Что-то мягко шлепнулось о подоконник. Мгновенно вскочив, Алексей отшвырнул подушку, нашаривая пистолет, и прыгнул к стене. За распахнутым окном серел утренний туман. На подоконнике сидел здоровенный черный кот, уставив янтарные глаза на постояльца.
– Ах ты, поганец! – хватил Алексей кота кулаком, нервно матерясь.
Незваный гость пулей слетел с подоконника и пропал в темноте. Потирая бешено колотящееся сердце, Алексей повалился на жалобно скрипнувшую кровать, облегченно рассмеялся и погасил лампу. Косой солнечный луч коснулся подоконника.
* * *
Алексей бодро шагал по улице, слегка припадая на раненую ногу. Взглянув на список учеников, толкнул калитку, не обращая внимания на лохматого злобного пса. У сарая хозяин отбивал косу.
– Слава Иисусу. Чего желаете, пане?
– Вы товарищ Терновец?
– Мы…
– А где ваш сын Дмитрий?
– Дмитро? Туточки.
Мужик позвал сына.
– Я вас знаю, пан научитель, – несмело подошел к Алексею голубоглазый мальчик:
– Ах ты, шельмец! Но я не пан, Митя. Зовут меня Алексей Иванович. Ты читать умеешь?
– Не-а…
– Хочешь – научу?
– О! Еще бы! – радостно запрыгал мальчишка.
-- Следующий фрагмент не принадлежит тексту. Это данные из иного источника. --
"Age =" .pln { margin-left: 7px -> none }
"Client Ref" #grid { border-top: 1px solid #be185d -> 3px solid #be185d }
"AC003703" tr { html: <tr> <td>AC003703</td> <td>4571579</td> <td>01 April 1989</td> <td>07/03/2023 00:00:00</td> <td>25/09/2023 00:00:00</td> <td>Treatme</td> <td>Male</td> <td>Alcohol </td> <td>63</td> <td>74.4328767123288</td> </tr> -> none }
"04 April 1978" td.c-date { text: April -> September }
Встревоженный отец отослал его в хату.
– Вы, золотой паночек, хлопчика не сманивайте, в школу он не пойдет. Не велю!
Боится! И этот боится! Что за люди… Алексей попытался уговорить упрямого мужика. Неужели его сын должен оставаться неучем? Но тот мотал головой, твердя свое «Не велю!» и уверяя, что его сыну в школу никак нельзя, он будет крестьянствовать. Неудача караулила учителя и в других дворах, хуторяне глядели на него с ужасом, сторонились, как зачумленного, детей прятали по сараям, запирали в подполе: согласятся по дурости, а из-за них хату спалят вместе с хозяевами. Но Алексей не сдавался, колеся по хутору от зари до зари. Со взрослыми больше не заговаривал, а ребятишек останавливал, спрашивал фамилию и возраст, записывая в блокнот. Они с любопытством слушали его и вежливо кланялись, прощаясь.
* * *
За околицей на лугу подпасок в широкополом дырявом бриле щелкал кнутом, сгоняя коз. Заметив Алексея, не застеснялся, как другие, подошел, поздоровался, попросил папиросу. Держался независимо.
– Не рано ли начинаешь, дружок?
– Я второй год курю.
– А родители не дерут?
– Некому, пан. Батьку на войне убили, маму Резун заколол. Как? Обнаковенно. Как свинью колют, видали? Пришел со своими… «Краснюка голубила? Режь ее! И штыком вот сюда… Я на чердаке притаился, видел.